Jill Johnstone jill.johnstone at usask.ca
Fri Oct 10 18:41:06 CEST 2008


Hello,

I am working on developing code for a boosted classification tree that
predicts membership within 4 non-ordered classes, using the gbm or gbmplus
packages in R. I've been successful (I think) in using this package
successfully for regression trees, where the response is numeric. However,
I'm running into problems setting up a boosted tree for a categorical
response that is not simply a 0,1 response. In my case, the response is a
non-ordered factor that represents different vegetation community types.
There are 4 factor levels and n=90 for the dataset.

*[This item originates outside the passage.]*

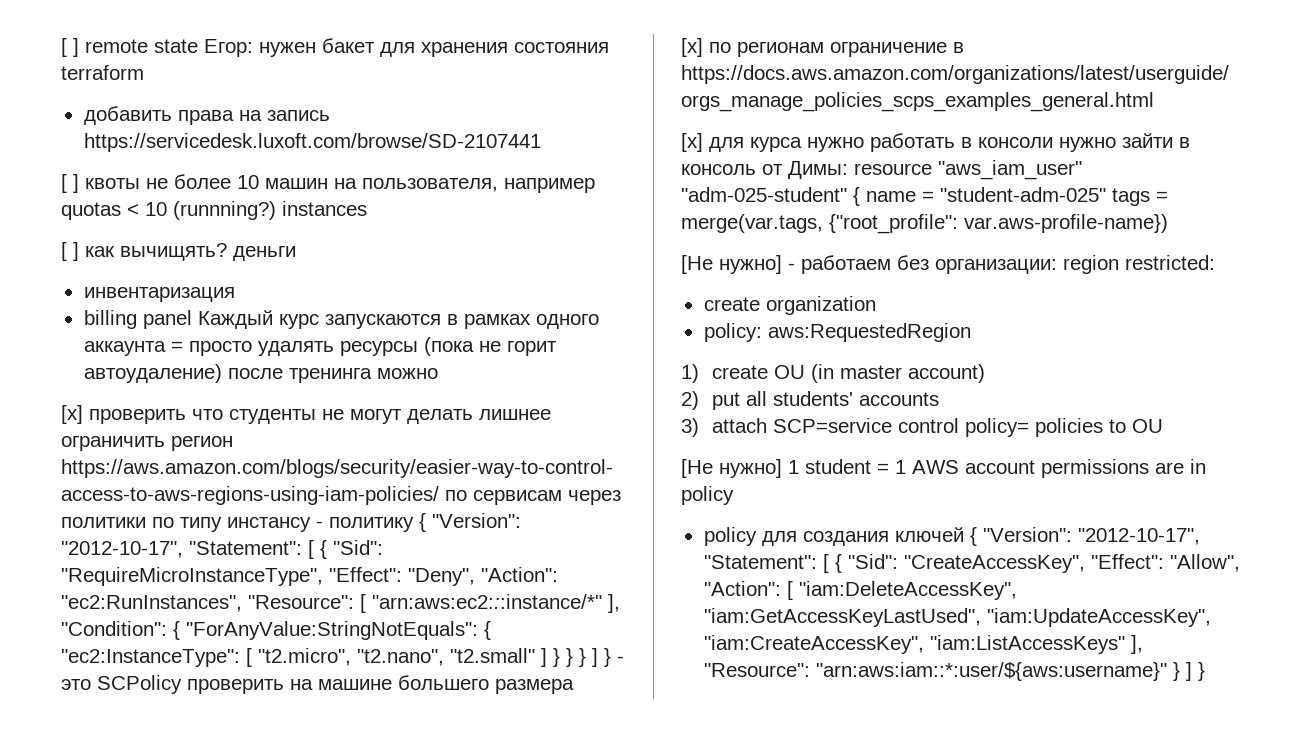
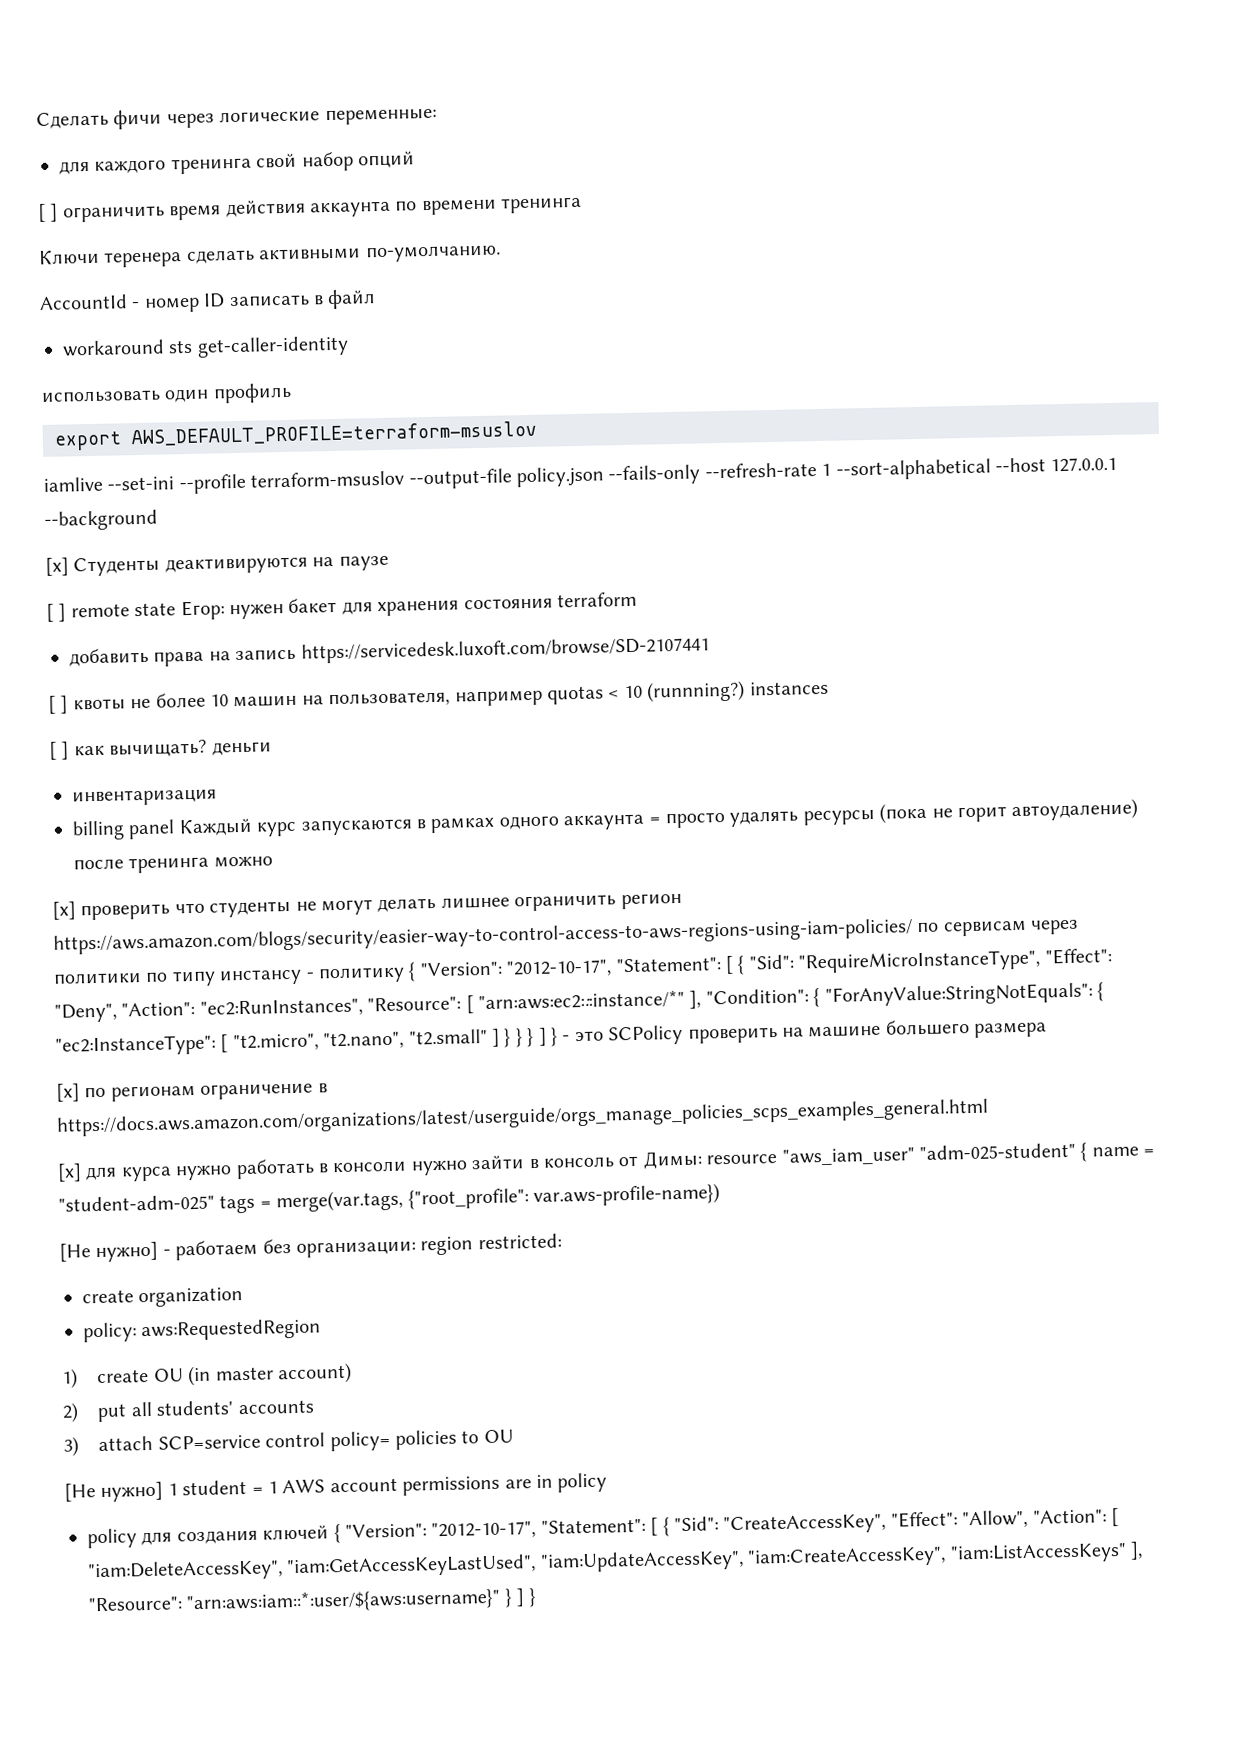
(61, 47) none -> [36,107,437,130] [59,151,415,175] [38,196,583,223] [38,244,501,268] [39,289,377,313] [62,335,349,358] [41,382,292,404] [54,420,537,451] [43,456,1118,495] [44,509,158,531] [45,554,389,577] Сделать фичи через логические переменные: // для каждого тренинга свой набор опций // [ ] ограничить время действия аккаунта по времени тренинга // Ключи теренера сделать активными по-умолчанию. // AccountId - номер ID записать в файл // workaround sts get-caller-identity // использовать один профиль // export AWS_DEFAULT_PROFILE=terraform-msuslov // iamlive --set-ini --profile terraform-msuslov --output-file policy.json --fails-only --refresh-rate 1 --sort-alphabetical --host 127.0.0.1 --background // [x] Студенты деактивируются на паузе //
[120,243,227,261] вычищять? -> [109,739,208,758] вычищать?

I think the problem may be that I am not specifying a proper error
distribution. GBM help specifies the following options for this: 

"..."gaussian" (squared error), "laplace" (absolute loss), "bernoulli"
(logistic regression for 0-1 outcomes), "adaboost" (the AdaBoost exponential
loss for 0-1 outcomes), "poisson" (count outcomes), and "coxph" (censored
observations)."

I believe that the Gaussian error distribution is most appropriate for these
data, and this is what I've been using. Below is the code that I am running:

tree1 <- gbm(veg ~ lat+elev+moist.class+BA.stnd+pre.decid,
    data = natseed, n.tree=900, int=3, n.minobsinnode=5,     
    distribution="gaussian", shrinkage=0.003, 
    bag.fraction=0.5, cv.folds=5)
all.summary(tree.1)

And the error I am currently getting specifies a problem with the
cross-validation, but I am not sure how to interpret this:
"Error in if (x[[1]]$type != "cv") stop("Not a CV tree !!\n") : argument is
of length zero"

I'd really appreciate suggestions about where I might be going wrong, if
anyone has any. I've been able to run this successfully as a regular
classification tree using the "tree" library, but had hoped to apply the
boosting approach. I've been referring to two excellent ecological papers
that describe this technique, but neither deals with this type of
classification tree:
1. De'ath, G. 2007. Boosted trees for ecological modeling and prediction.
Ecology 88: 243-251.
2. Elith, J., Leathwick, J.R., and Hastie, T. 2008. A working guide to
boosted regression trees. J. Animal Ecol. 77: 802-813.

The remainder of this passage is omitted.